I'm guessing you'll see a "knee" at the 192 KB (that's 2^10 power not 
10^3 power BTW) block size, and above that you might see improvement, but 
not near as much, since the hardware should be doing full 64KB blocks 
which it's optimized to.  There's likely to be another knee at the 16MB 
point (again, power of two, not 10), or more accurately, the 48MB point 
(3*16MB), since that's the size of the device hardware buffers (again, 
three devices worth of data-stripe, since the other two are parity, 
3*16MB=48MB).  Above that, theory says you'll see even less improvement, 
since the caches will be full and any improvement still seen should be 
purely that of less switches between read/write mode and thus less seeks.

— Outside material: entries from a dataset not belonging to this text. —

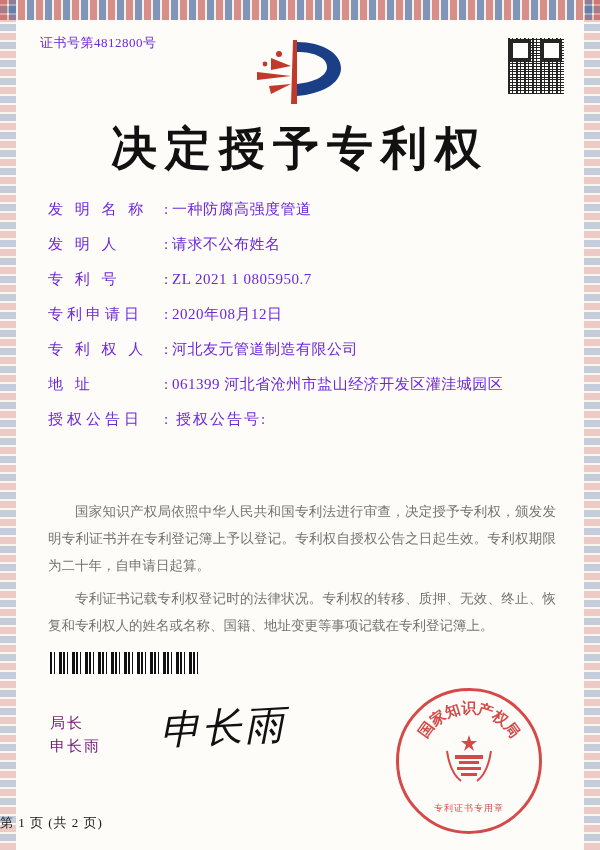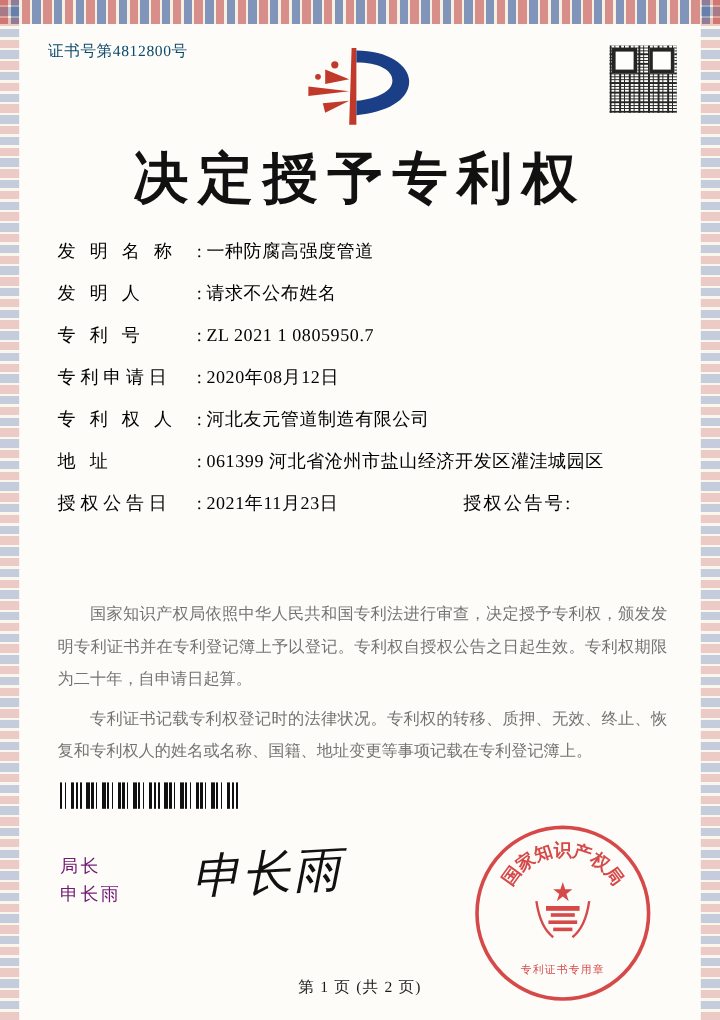--- a/index.html
+++ b/index.html
@@ -48,21 +48,21 @@
     opacity: .25;
   }
   .border-left { left: 0; }
   .border-right { right: 0; }
 
   .cert-number {
     position: absolute;
     top: 34px;
     left: 40px;
     font-size: 13px;
-    color: #0c4a6e;
+    color: #6d28d9;
     letter-spacing: .5px;
   }
 
   
   .qr {
     position: absolute;
     top: 38px;
     right: 36px;
     width: 56px;
     height: 56px;
@@ -109,21 +109,21 @@
     position: absolute;
     top: 200px;
     left: 48px;
     right: 48px;
   }
   .field-row {
     display: flex;
     align-items: baseline;
     margin-bottom: 16px;
     font-size: 15px;
-    color: #000000;
+    color: #6d28d9;
   }
   .field-label {
     width: 112px;
     flex: 0 0 112px;
     letter-spacing: 4px;
     white-space: nowrap;
   }
   .field-colon {
     flex: 0 0 12px;
     text-align: center;
@@ -233,21 +233,20 @@
     position: absolute;
     top: 40px; left: 0; right: 0;
     margin: 0 auto;
     width: 60px; height: 58px;
   }
 
   .footer {
     position: absolute;
     bottom: 18px;
     left: 0; right: 0;
-    text-align: center;
     font-size: 13px;
     color: #1a1a1a;
     letter-spacing: 1px;
   }
 </style>
 </head>
 <body>
 
 <div class="page">
 
@@ -300,21 +299,20 @@
       <div class="field-value">河北友元管道制造有限公司</div>
     </div>
     <div class="field-row">
       <div class="field-label">地 址</div>
       <div class="field-colon">:</div>
       <div class="field-value">061399 河北省沧州市盐山经济开发区灌洼城园区</div>
     </div>
     <div class="field-row split">
       <div class="field-label">授权公告日</div>
       <div class="field-colon">:</div>
-      <div class="field-value">2021年11月23日</div>
       <div class="second-label">授权公告号:</div>
     </div>
   </div>
 
   <div class="paragraphs">
     <p>国家知识产权局依照中华人民共和国专利法进行审查，决定授予专利权，颁发发明专利证书并在专利登记簿上予以登记。专利权自授权公告之日起生效。专利权期限为二十年，自申请日起算。</p>
     <p>专利证书记载专利权登记时的法律状况。专利权的转移、质押、无效、终止、恢复和专利权人的姓名或名称、国籍、地址变更等事项记载在专利登记簿上。</p>
   </div>
 
   <div class="barcode"></div>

But it'd be interesting to see how closely theory matches reality, 
there's very possibly a fly in that theoretical ointment somewhere. =:^\

Of course configurable block size is specific to dd.  Real life file 
transfers may well be quite a different story.  That's where the chunk 
size, stripe size, etc, stuff comes in, setting the defaults for the 
kernel for that device, and again, I'll freely admit to not knowing as 
much as I could in that area.

> I will also report more later but I can state that just using top
> there's never much CPU usage doing this but a LOT of WAIT time when
> reading the RAID6. It really appears the system is spinning it's wheels
> waiting for the RAID to get data from the disk.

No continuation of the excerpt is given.